P.S. Ent come to the rescue, Please!


----------



## Ent (Apr 11, 2009)

I'm afraid that I don't know how to do this, not being a Java programmer myself. I'll have a look into it, but I don't expect to come up with anything.


----------



## sepala (May 20, 2010)

I looked in to your code as you requested in here

There is no Java code I can find in your program, so, pardon me, Since this is VB or something, I can't help


----------



## Ent (Apr 11, 2009)

Sepala, the problem is trying to get a working interface between a java program and VB. I'm not sure which language the problem lies in though.


----------



## sepala (May 20, 2010)

Ent said:


> Sepala, the problem is trying to get a working interface between a java program and VB. I'm not sure which language the problem lies in though.

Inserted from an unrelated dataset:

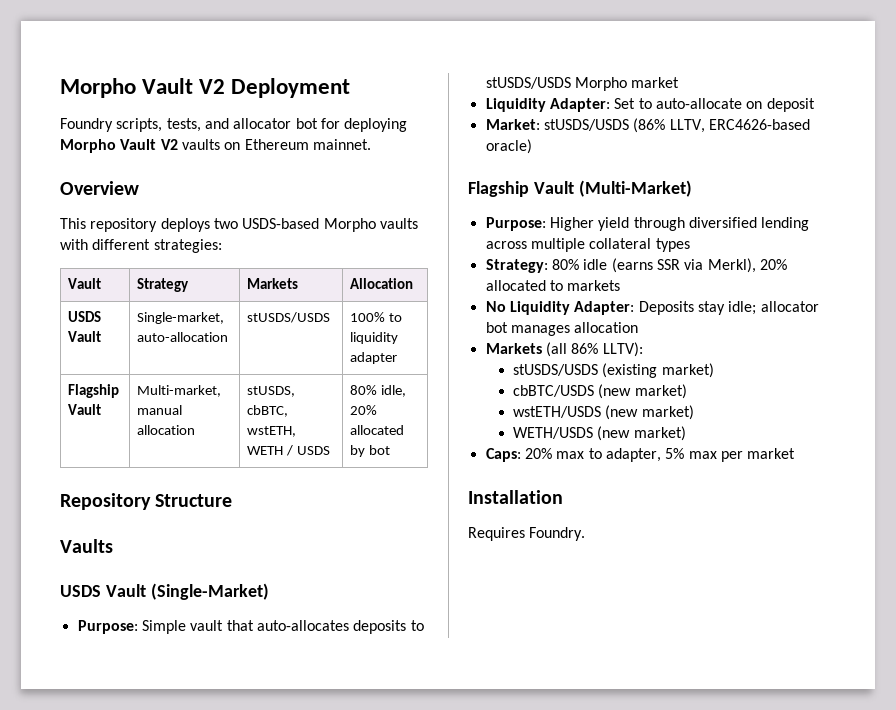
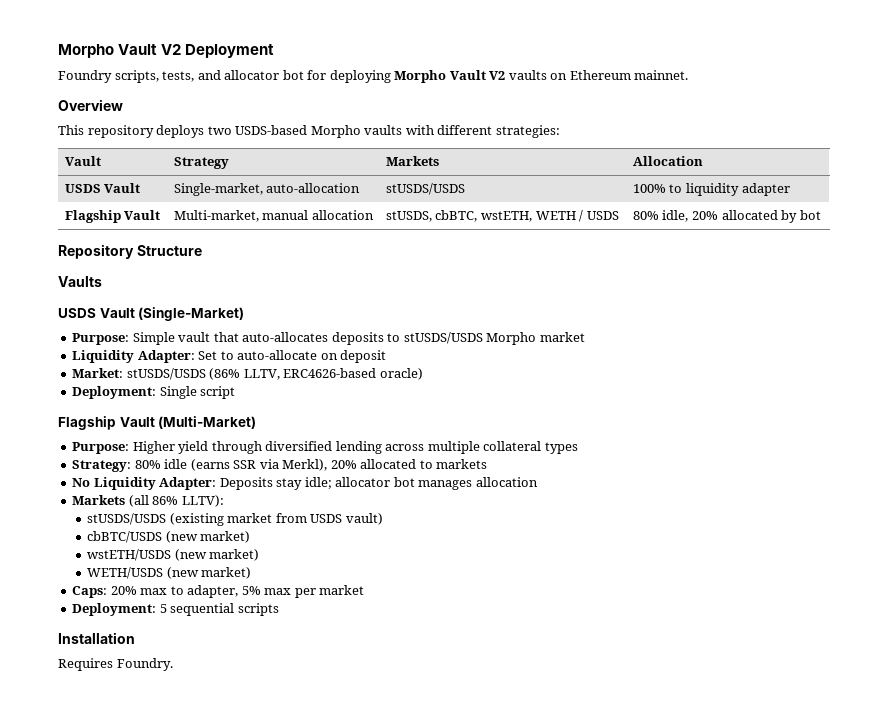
+ Deployment: Single script
- stUSDS/USDS (existing market)
+ stUSDS/USDS (existing market from USDS vault)
+ Deployment: 5 sequential scripts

I am also confused in that case. Even I don't know what language the above is, (isnt it is prepCode)? However,

The working interface should be CORBA, if this is a distributed application. It is LANGUAGE INDEPENDANT system.

Anyway,



> the only java opens and doesn't run my java application.


what does this mean?


----------



## FusionLord (Jan 25, 2009)

A window with the java.exe path as the title shows up, and freezes at this point when I attempt to redirect the output/Input/Error, if I do not redirect the output/Input/Error the java application runs fine.


----------



## FusionLord (Jan 25, 2009)

*I Accidentally scrapped the program, lots of time lost.*


----------